PROBLEM DETAILS → Only lines with the string "padding" are wanted. Pull them out of the data.

-- PROVIDED INFORMATION follows --

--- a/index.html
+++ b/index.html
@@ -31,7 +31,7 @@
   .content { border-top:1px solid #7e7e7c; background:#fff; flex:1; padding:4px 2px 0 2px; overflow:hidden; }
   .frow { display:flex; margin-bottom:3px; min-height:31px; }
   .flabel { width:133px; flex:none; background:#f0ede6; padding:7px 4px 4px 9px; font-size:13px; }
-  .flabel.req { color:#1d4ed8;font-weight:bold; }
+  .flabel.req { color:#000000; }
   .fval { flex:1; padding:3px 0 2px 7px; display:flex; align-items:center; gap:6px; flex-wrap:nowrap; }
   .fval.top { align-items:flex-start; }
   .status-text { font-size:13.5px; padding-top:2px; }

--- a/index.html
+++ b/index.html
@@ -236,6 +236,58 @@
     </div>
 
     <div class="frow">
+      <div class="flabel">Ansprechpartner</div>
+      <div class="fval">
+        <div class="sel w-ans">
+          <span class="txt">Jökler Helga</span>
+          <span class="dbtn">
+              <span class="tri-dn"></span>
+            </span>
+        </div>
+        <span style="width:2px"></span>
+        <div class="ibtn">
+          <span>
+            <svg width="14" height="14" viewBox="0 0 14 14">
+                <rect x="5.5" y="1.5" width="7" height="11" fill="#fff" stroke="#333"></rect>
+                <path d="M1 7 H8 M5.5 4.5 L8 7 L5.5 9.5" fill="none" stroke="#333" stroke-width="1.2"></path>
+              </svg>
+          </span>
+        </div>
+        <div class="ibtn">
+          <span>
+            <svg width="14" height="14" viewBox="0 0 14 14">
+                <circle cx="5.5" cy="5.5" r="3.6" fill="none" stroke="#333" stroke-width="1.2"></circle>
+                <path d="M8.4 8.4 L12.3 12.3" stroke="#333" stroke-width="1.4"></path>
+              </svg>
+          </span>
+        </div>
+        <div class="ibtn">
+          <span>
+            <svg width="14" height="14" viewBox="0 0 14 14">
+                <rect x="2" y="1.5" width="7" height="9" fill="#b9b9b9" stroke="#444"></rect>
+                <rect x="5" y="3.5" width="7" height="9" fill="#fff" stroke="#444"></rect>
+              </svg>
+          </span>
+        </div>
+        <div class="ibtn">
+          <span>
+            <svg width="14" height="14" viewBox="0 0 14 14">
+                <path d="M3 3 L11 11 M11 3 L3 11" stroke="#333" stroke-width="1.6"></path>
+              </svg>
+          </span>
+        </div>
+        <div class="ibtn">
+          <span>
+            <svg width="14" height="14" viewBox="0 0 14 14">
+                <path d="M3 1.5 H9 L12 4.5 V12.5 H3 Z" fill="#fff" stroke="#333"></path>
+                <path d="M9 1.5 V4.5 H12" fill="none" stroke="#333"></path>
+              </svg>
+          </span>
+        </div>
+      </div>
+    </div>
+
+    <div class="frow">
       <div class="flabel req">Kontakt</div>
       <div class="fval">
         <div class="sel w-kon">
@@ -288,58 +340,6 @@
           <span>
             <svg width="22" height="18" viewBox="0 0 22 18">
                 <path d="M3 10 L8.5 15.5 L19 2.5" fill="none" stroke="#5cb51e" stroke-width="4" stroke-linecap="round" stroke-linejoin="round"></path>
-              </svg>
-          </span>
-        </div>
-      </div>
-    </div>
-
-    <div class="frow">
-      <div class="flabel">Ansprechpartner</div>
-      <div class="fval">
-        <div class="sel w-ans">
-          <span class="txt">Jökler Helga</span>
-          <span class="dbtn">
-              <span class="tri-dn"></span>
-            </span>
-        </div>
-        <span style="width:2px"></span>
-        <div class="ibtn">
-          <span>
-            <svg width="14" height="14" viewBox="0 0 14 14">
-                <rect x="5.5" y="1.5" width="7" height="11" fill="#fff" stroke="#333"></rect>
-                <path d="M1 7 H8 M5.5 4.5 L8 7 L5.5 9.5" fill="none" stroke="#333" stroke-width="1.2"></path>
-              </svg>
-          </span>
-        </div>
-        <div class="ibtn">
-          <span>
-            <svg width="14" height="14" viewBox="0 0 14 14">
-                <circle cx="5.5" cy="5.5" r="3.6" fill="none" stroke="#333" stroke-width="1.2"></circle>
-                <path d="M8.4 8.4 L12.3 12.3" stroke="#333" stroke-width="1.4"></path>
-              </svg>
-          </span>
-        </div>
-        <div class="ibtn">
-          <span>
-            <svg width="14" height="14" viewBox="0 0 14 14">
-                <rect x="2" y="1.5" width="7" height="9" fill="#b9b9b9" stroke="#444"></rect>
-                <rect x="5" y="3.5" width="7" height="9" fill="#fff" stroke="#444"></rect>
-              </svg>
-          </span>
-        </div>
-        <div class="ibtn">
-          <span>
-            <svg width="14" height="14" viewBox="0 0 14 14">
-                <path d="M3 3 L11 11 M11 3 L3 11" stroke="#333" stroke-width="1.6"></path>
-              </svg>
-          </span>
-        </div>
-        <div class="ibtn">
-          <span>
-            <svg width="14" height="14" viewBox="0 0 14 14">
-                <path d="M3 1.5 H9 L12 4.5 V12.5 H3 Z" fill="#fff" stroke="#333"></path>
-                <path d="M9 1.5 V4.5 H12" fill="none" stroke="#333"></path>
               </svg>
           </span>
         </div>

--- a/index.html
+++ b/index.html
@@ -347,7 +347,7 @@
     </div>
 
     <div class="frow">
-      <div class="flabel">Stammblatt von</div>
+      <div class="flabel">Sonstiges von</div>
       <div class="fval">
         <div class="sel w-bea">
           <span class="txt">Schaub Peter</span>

-- PROVIDED INFORMATION concluded --

RESPONSE AREA →
   .content { border-top:1px solid #7e7e7c; background:#fff; flex:1; padding:4px 2px 0 2px; overflow:hidden; }
   .flabel { width:133px; flex:none; background:#f0ede6; padding:7px 4px 4px 9px; font-size:13px; }
   .fval { flex:1; padding:3px 0 2px 7px; display:flex; align-items:center; gap:6px; flex-wrap:nowrap; }
   .status-text { font-size:13.5px; padding-top:2px; }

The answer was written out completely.